Para atender ao número tão grande de produtoras, a Sony também inovou ao produzir um kit de desenvolvimento simplificado, compatível com qualquer computador pessoal. Cerca de 700 unidades do kit foram distribuídas em todo o mundo.
Revolução
Quase tanto tempo e trabalho foram dedicados ao periféricos do novo console quanto no próprio aparelho, especialmente no joystick.
O controle do PlayStation, além do design revolucionário que proporcionava muito mais conforto e controle aos jogadores, adicionou mais quatro botões de gatilho, na parte de cima do controle. Outro ponto específico do videogame da Sony que teve a assinatura do genial Ken Kutaragi.
Ao lado do controle, outro importante periférico lançado foi o Memory Card, um cartão de memória capaz de salvar jogos e dados de forma independente, que poderia ser levado pelos jogadores para qualquer lugar. Apesar de não ter sido um projeto inovador da Sony (o NeoGeo, lançado em 1990, já tinha um cartão muito parecido), o Memory Card ajudou o PlayStation a alcançar posição de destaque em todo o mundo.
Abriu a porteira!
O terreno estava pronto. Finalmente, em 3 de dezembro de 1994, o Sony PlayStation foi lançado no Japão, com sucesso instantâneo. Foram mais de 300 mil unidades vendidas, apenas no primeiro mês de vendas.
Antes de chegar às lojas norte-americanas, o console foi apresentado na E3 de 1995, em Los Angeles. Apesar de todos saberem que a feira não é uma competição, a Sony foi a vencedora da E3 naquele ano.
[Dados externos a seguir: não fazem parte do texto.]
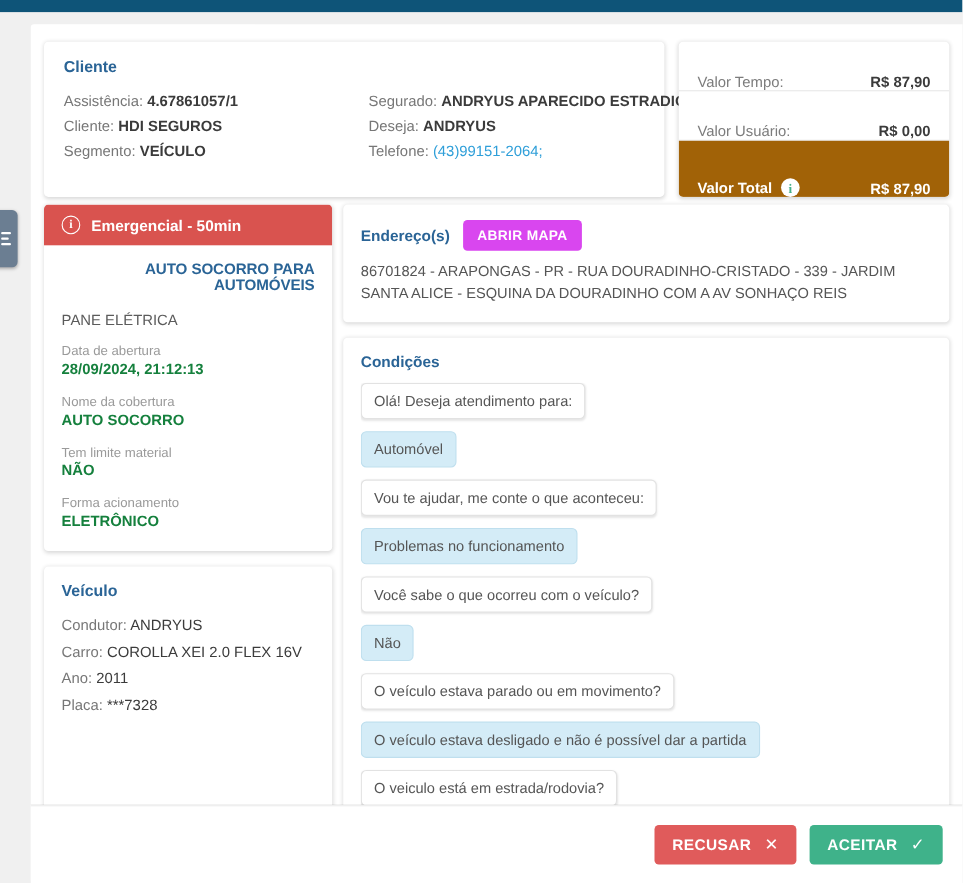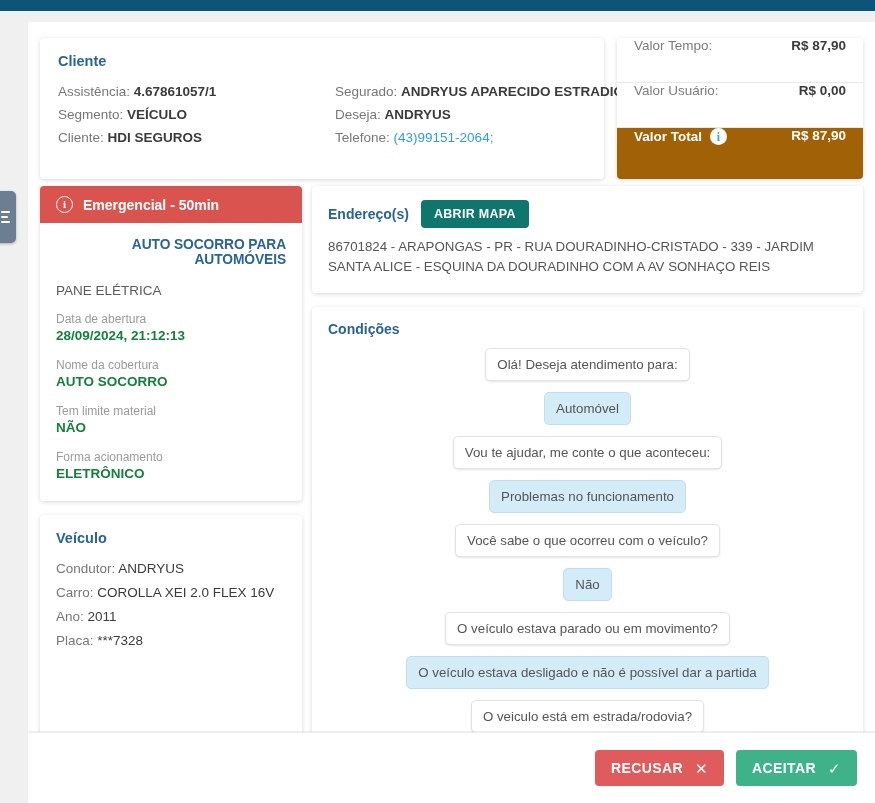--- a/index.html
+++ b/index.html
@@ -118,7 +118,7 @@
   }
   .value-row {
     display: flex;
-    align-items: flex-start;
+    align-items: flex-end;
     justify-content: space-between;
     height: 45px;
     padding: 0 17px;

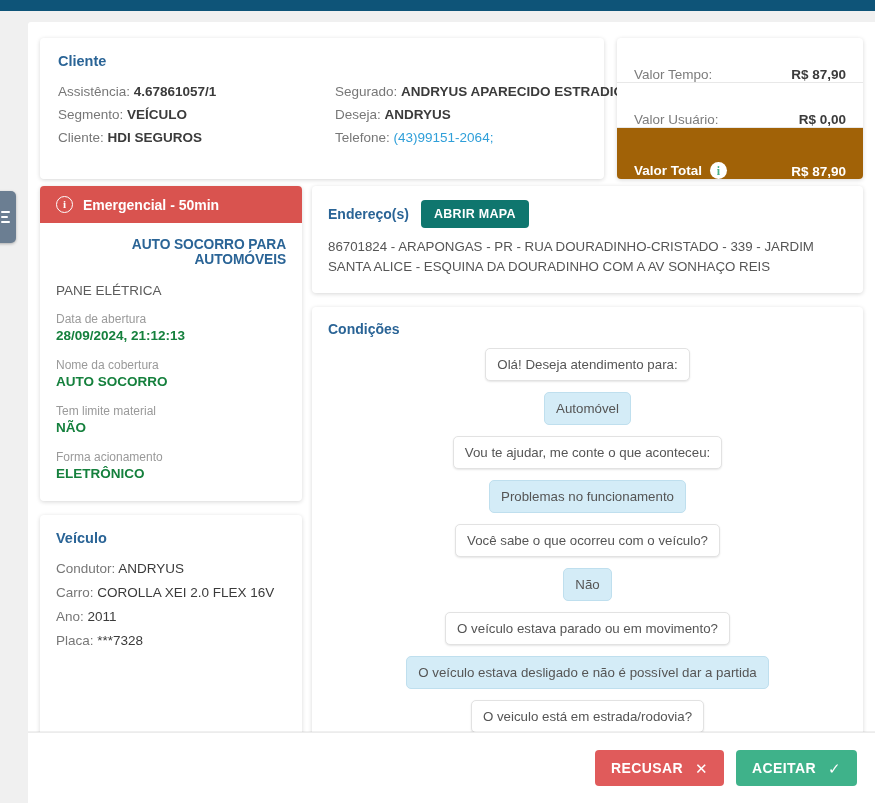--- a/index.html
+++ b/index.html
@@ -408,12 +408,12 @@
             <b>4.67861057/1</b>
           </div>
           <div class="client-row">
+            <span>Cliente:</span>
+            <b>HDI SEGUROS</b>
+          </div>
+          <div class="client-row">
             <span>Segmento:</span>
             <b>VEÍCULO</b>
-          </div>
-          <div class="client-row">
-            <span>Cliente:</span>
-            <b>HDI SEGUROS</b>
           </div>
         </div>
         <div class="client-col right">

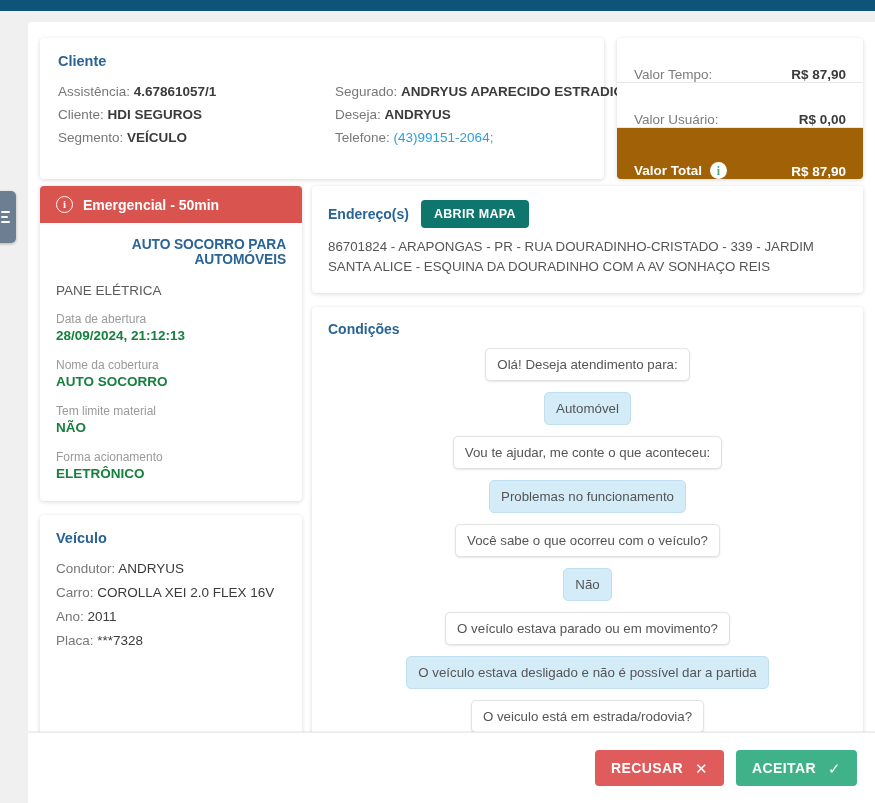--- a/index.html
+++ b/index.html
@@ -264,7 +264,7 @@
     font-weight: bold;
   }
   .btn-map {
-    background: #0f766e;
+    background: #d946ef;
     color: #ffffff;
     border: none;
     border-radius: 4px;

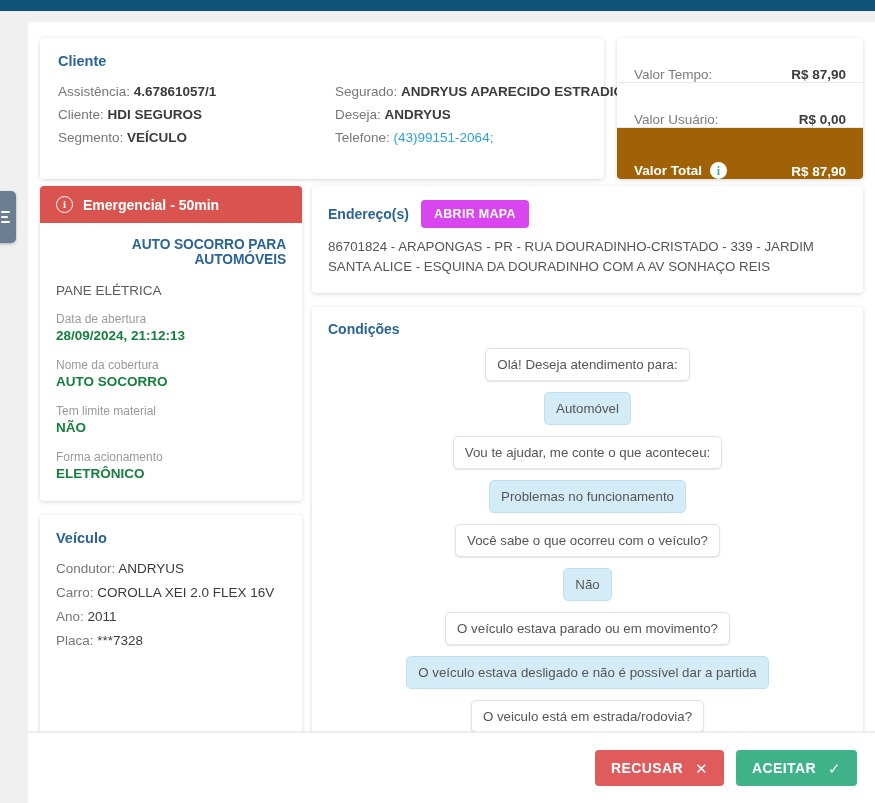--- a/index.html
+++ b/index.html
@@ -320,7 +320,7 @@
     background: #d4ecf7;
     border: 1px solid #bfdfee;
   }
-  .bubble-row { display: block; text-align: center; }
+  .bubble-row { display: block; }
 
   .chat-track {
     position: absolute;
Mais de US$ 4 milhões de dólares foram gastos no stand da companhia, que apresentou ao público jogos como "Ridge Racer", “WipeOut" e "Tekken". Para finalizar, ao melhor estilo “fabricante ostentação”, a Sony levou o Rei do Pop, Michael Jackson, para uma apresentação na feira. Who’s bad?
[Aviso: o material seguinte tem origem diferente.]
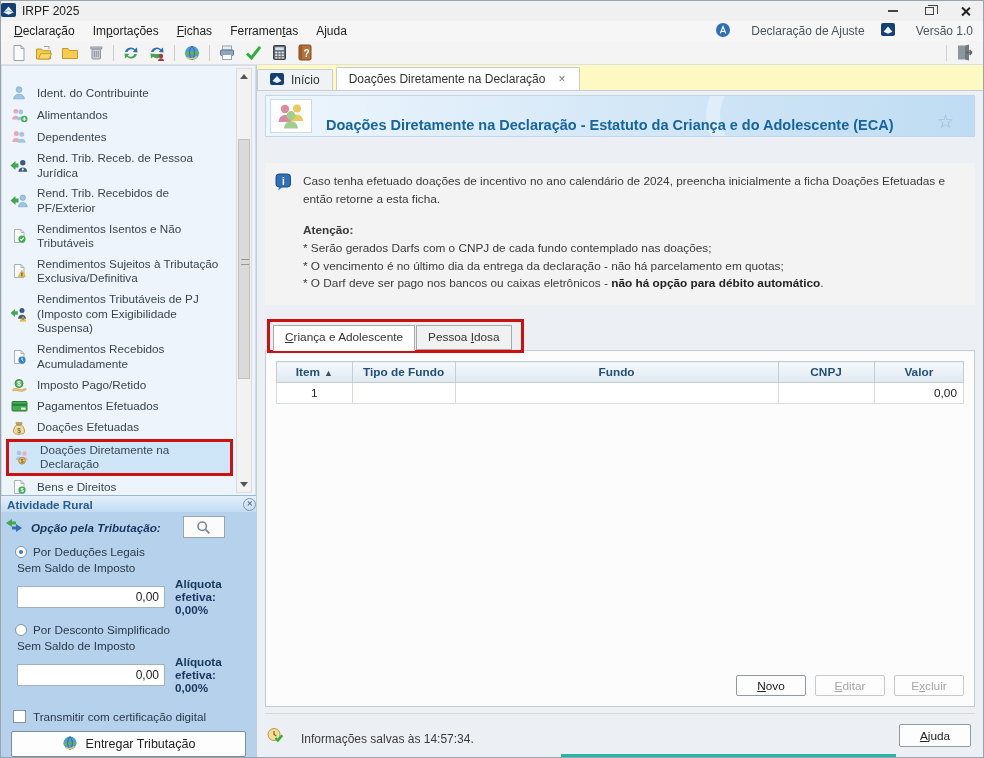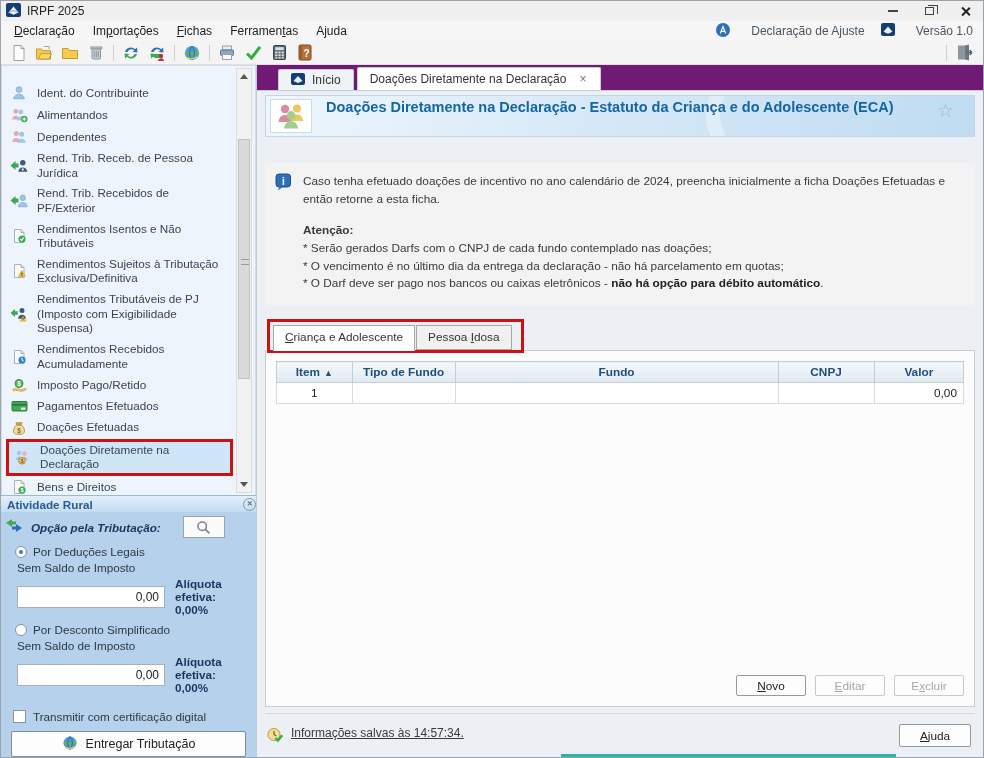--- a/index.html
+++ b/index.html
@@ -8,7 +8,7 @@
   .window { width:984px; height:758px; background:#f0f0f0; border:1px solid #9aa4ad; display:flex; flex-direction:column; position:relative; }
 
   
-  .titlebar { height:20px; display:flex; align-items:center; padding-left:5px; background:#f0f0f0; flex:0 0 auto; }
+  .titlebar { height:20px; display:flex; align-items:center; background:#f0f0f0; flex:0 0 auto; }
   .titlebar .ttl { margin-left:6px; font-size:12px; color:#222; }
   .wc-group { margin-left:auto; display:flex; height:100%; }
   .wc { width:36px; display:flex; align-items:center; justify-content:center; cursor:default; }

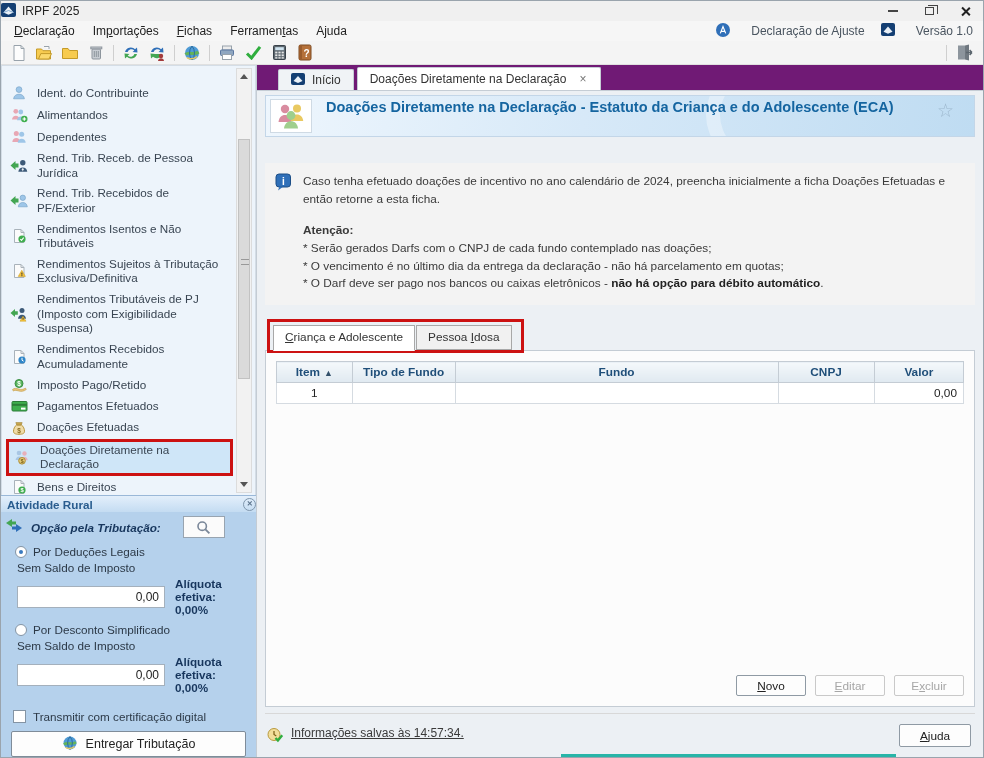--- a/index.html
+++ b/index.html
@@ -69,7 +69,7 @@
 
   
   .main { flex:1; min-width:0; display:flex; flex-direction:column; background:#ecf0f4; position:relative; }
-  .tabstrip { height:25px; display:flex; align-items:flex-end; padding-left:21px; background:#701a75; flex:0 0 auto; }
+  .tabstrip { height:25px; display:flex; align-items:flex-end; padding-left:0; background:#fef9c3; flex:0 0 auto; }
   .tab { display:flex; align-items:center; gap:7px; height:21px; padding:0 12px; border:1px solid #c5cdd5; border-bottom:none; background:#f0f3f6; margin-right:3px; border-radius:2px 2px 0 0; color:#333; }
   .tab.active { background:#fff; height:24px; border-bottom:1px solid #fff; margin-bottom:-1px; }
   .tab-close { margin-left:4px; color:#777; font-size:12px; padding:0 2px; }

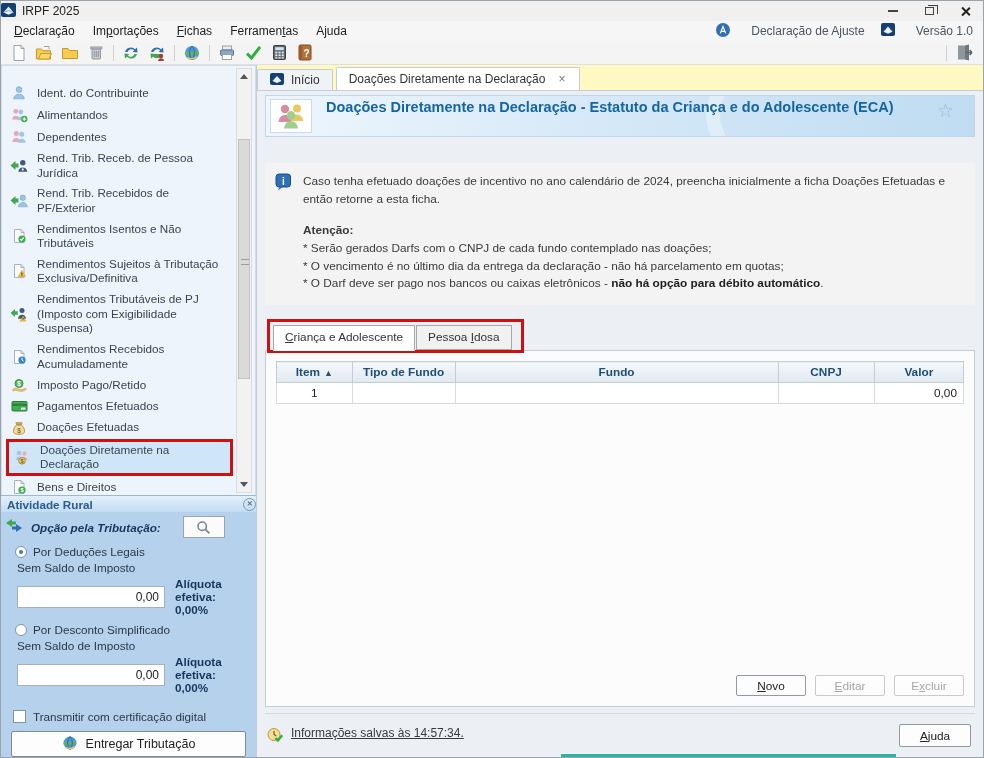--- a/index.html
+++ b/index.html
@@ -75,7 +75,7 @@
   .tab-close { margin-left:4px; color:#777; font-size:12px; padding:0 2px; }
 
   .content { flex:1; display:flex; flex-direction:column; padding:4px 8px 0 8px; border-top:1px solid #c5cdd5; background:#ecf0f4; min-height:0; }
-  .banner { flex:0 0 42px; border:1px solid #c3d6e8; background:linear-gradient(100deg,#eef6fd 0%,#d7e9f8 45%,#bfdcf2 100%); display:flex; align-items:flex-start; gap:14px; padding:3px 4px; position:relative; overflow:hidden; }
+  .banner { flex:0 0 42px; border:1px solid #c3d6e8; background:linear-gradient(100deg,#eef6fd 0%,#d7e9f8 45%,#bfdcf2 100%); display:flex; align-items:flex-end; gap:14px; padding:3px 4px; position:relative; overflow:hidden; }
   .banner:before { content:""; position:absolute; right:-60px; top:-70px; width:300px; height:150px; border:14px solid rgba(255,255,255,.35); border-radius:50%; }
   .banner-icon { width:42px; height:34px; background:#fff; border:1px solid #cfdae4; display:flex; align-items:center; justify-content:center; }
   .banner-title { color:#1565a0; font-weight:bold; font-size:14.5px; z-index:1; }

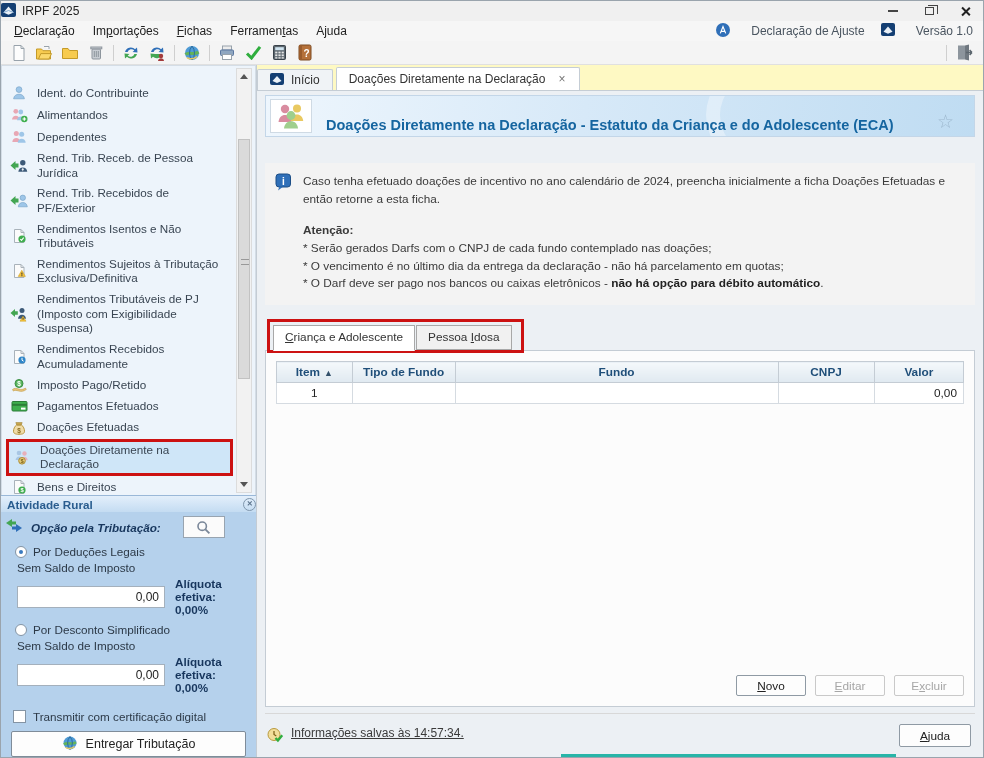--- a/index.html
+++ b/index.html
@@ -102,7 +102,7 @@
   .btn.disabled { color:#a6a6a6; border-color:#c9c9c9; }
 
   .statusrow { flex:0 0 44px; display:flex; align-items:center; padding:0 2px; border-top:1px solid #d8d8d8; margin-top:6px; color:#3a3a3a; }
-  .status-left { display:flex; align-items:flex-start; gap:7px; font-size:12px;text-decoration:underline; }
+  .status-left { display:flex; align-items:flex-end; gap:17px; font-size:12px; }
   .status-right { margin-left:auto; padding-right:2px; }
   .btn-ajuda { min-width:72px; height:23px; }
Em setembro de 1995, pelo preço de US$ 300, o PlayStation foi lançado nos EUA, já com mais de 100 mil unidades vendidas em pré-venda. Até o final de 1996, os números saltam para impressionantes 2 milhões de consoles vendidos nos EUA, e 7 milhões somando todo o resto do mundo. Quando foi descontinuado, em 2006, o PlayStation tinha números quase surreais de vendas: 103 milhões de consoles vendidos.
O Pai do PlayStation
Com o sucesso do console, a carreira de Ken Kutaragi decolou de vez. O engenheiro também assinou o desenvolvimento dos sucessos seguintes da Sony: PlayStation 2, PSP e PlayStation 3. O salário de Kutaragi também aumentou bastante nesse período, já que o outrora simples funcionário do departamento de pesquisa e desenvolvimento acumulou diversos cargos de prestígio na empresa ao longo dos anos, chegando à cadeira de presidente, CEO e presidente honorário da Sony.